The method realizes doping treatment: a carbon material doped with non-metal atoms, said non-metal atoms comprising at least one of boron atoms, nitrogen atoms, and sulfur atoms. Co-roasting the carbon-based material and the precursor (such as ammonium salt) in different atmospheres, and treating for 1-4 hours at the temperature of 300-1000 ℃. The different atmospheres include oxygen, hydrogen, nitrogen, ammonia, and the like.

The method can be used for treating carbon cloth, carbon velvet, carbon fiber and the like. And (3) placing the cut carbon cloth in a muffle furnace or a tubular furnace, and heating for 1-4 hours at 300-1000 ℃ in the atmosphere of air, nitrogen, ammonia and carbon dioxide. In this experiment, the acid-treated A-CC was calcined in air at 500 ℃ for 2 hours, designated O-CC, and the appearance is shown in FIG. 10, and the polarization curve is shown in FIG. 9.

Electrochemical treatment

The method can be used for treating carbon cloth, carbon velvet, carbon fiber and the like. Using the cut carbon cloth as an electrolytic cell anode, using 1% -10% sulfuric acid/sodium sulfate/sodium bisulfate/sodium bicarbonate as electrolyte (ammonium sulfate/ammonium bisulfate/ammonium bicarbonate and the like if doped with nitrogen), and carrying out anodic oxidation treatment at the temperature of 30-50 ℃. Taking a carbon rod as a counter electrode and a saturated calomel electrode as a reference electrode, and carrying out 5-15 times of cyclic voltammetry scanning on carbon cloth at a potential of 0.0-2.0V at a scanning speed of 10-100 mV/s.
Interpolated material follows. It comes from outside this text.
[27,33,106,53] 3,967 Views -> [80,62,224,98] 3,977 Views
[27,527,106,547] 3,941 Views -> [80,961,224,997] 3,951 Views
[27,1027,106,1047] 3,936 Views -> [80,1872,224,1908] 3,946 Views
Then fixing the voltage to 1.5-2.5V, and carrying out deep anodic oxidation on the carbon cloth by adopting a chronopotentiometry analysis method, wherein the reaction time is 5-30 minutes. The reacted electrode was washed several times with deionized water and dried in a vacuum oven at 60 ℃ for 12-24 hours.

The method can realize doping treatment: a carbon material doped with non-metal atoms, said non-metal atoms comprising at least one of boron atoms, nitrogen atoms, and sulfur atoms.
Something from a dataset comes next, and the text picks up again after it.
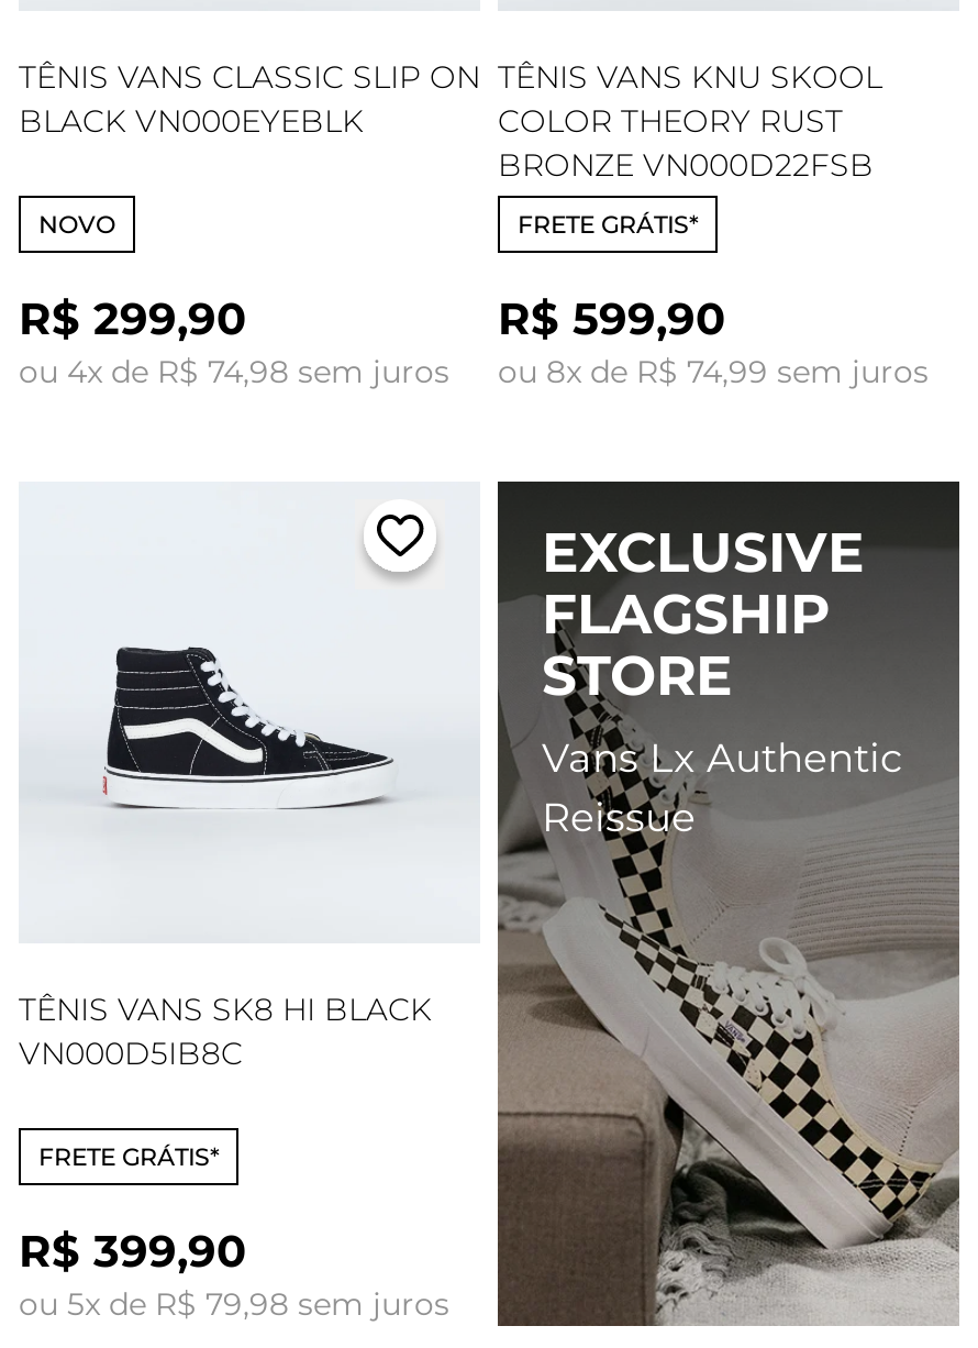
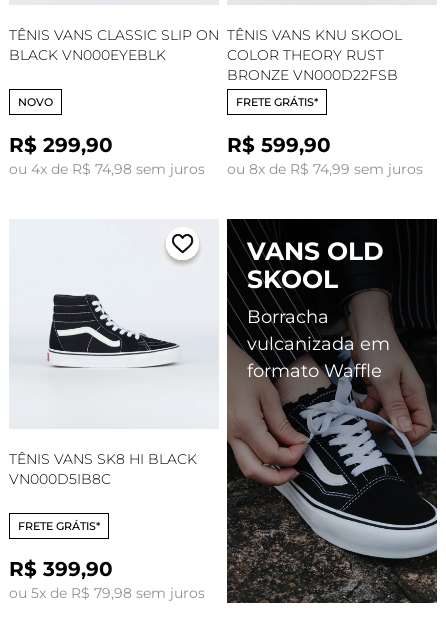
[496,484,962,1326] [image] | EXCLUSIVE | FLAGSHIP | STORE | Vans Lx Authentic | Reissue -> [226,221,437,603] [image] | VANS OLD | SKOOL | Borracha | vulcanizada em | formato Waffle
The cut carbon cloth is used as an anode of an electrolytic cell, a carbon rod is used as a counter electrode, a saturated calomel electrode is used as a reference electrode, the reaction temperature is 30-50 ℃, and 5-15 times of cyclic voltammetry scanning is carried out on the carbon cloth at the scanning rate of 10-100mV/s and in the mixed solution containing soluble non-noble metal salt solution, at least one of sulfate, nitrate and acetate and sodium nitrate, and the potential is in the range of 0-1.5V. And washing the electrode subjected to electrochemical deposition with deionized water for several times, and drying in a vacuum drying oven at 60 ℃ for 12-24 hours.

Hydrothermal reaction

The method can realize doping treatment: a carbon material doped with non-metal atoms, said non-metal atoms comprising at least one of boron atoms, nitrogen atoms, and sulfur atoms.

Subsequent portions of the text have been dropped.